▸ **Task description**:
Give the line with "- 生成dist/族谱可视化系统.exe，双击即可运行。" again, along with every line below it to the end of the records, word for word.

▸ **Records for this task**:
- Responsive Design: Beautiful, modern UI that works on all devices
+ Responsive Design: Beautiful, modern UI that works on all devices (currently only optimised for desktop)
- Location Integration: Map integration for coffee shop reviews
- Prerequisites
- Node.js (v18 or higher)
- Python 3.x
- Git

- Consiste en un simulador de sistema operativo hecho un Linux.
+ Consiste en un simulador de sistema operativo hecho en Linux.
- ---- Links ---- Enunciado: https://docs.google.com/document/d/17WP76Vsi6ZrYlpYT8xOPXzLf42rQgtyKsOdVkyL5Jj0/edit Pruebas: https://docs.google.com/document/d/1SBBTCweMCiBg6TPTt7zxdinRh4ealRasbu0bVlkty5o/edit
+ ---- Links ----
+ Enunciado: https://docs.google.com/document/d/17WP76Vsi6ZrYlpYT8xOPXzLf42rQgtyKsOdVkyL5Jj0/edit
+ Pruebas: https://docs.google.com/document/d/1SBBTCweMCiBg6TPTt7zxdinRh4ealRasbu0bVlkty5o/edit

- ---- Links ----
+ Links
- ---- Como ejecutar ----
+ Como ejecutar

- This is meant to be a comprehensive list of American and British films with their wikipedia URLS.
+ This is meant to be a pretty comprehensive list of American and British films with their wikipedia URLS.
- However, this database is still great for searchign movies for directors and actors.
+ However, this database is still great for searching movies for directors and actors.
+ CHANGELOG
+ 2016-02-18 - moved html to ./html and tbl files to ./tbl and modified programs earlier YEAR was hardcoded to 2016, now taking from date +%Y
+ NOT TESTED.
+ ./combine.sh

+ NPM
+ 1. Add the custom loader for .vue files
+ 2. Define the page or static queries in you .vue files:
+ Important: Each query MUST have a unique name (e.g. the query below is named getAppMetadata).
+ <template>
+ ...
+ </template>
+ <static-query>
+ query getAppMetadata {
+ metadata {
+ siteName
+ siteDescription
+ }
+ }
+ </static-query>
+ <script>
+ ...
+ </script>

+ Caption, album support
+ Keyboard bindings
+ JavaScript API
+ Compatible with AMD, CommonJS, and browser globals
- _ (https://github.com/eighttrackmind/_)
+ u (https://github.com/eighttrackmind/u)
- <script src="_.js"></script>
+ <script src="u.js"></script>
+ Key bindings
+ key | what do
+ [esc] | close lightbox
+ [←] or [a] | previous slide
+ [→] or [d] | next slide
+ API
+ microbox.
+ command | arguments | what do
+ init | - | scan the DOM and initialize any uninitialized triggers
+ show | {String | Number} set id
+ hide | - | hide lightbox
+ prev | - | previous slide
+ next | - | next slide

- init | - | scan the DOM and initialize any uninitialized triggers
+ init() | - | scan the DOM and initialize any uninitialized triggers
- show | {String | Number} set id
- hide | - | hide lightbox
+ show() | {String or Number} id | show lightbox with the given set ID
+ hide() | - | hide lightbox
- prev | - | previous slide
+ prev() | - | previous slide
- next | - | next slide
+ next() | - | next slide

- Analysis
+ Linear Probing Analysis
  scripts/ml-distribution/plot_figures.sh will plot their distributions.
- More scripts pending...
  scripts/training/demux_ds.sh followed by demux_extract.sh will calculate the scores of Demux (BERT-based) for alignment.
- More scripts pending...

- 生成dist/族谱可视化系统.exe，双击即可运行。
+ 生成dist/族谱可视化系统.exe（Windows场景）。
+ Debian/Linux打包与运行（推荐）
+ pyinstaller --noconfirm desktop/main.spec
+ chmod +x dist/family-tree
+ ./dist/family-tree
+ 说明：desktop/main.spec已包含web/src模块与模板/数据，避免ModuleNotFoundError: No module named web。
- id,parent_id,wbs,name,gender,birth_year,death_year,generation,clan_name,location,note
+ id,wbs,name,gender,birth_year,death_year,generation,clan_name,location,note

▸ **Exercise answer**:
- 生成dist/族谱可视化系统.exe，双击即可运行。
+ 生成dist/族谱可视化系统.exe（Windows场景）。
+ Debian/Linux打包与运行（推荐）
+ pyinstaller --noconfirm desktop/main.spec
+ chmod +x dist/family-tree
+ ./dist/family-tree
+ 说明：desktop/main.spec已包含web/src模块与模板/数据，避免ModuleNotFoundError: No module named web。
- id,parent_id,wbs,name,gender,birth_year,death_year,generation,clan_name,location,note
+ id,wbs,name,gender,birth_year,death_year,generation,clan_name,location,note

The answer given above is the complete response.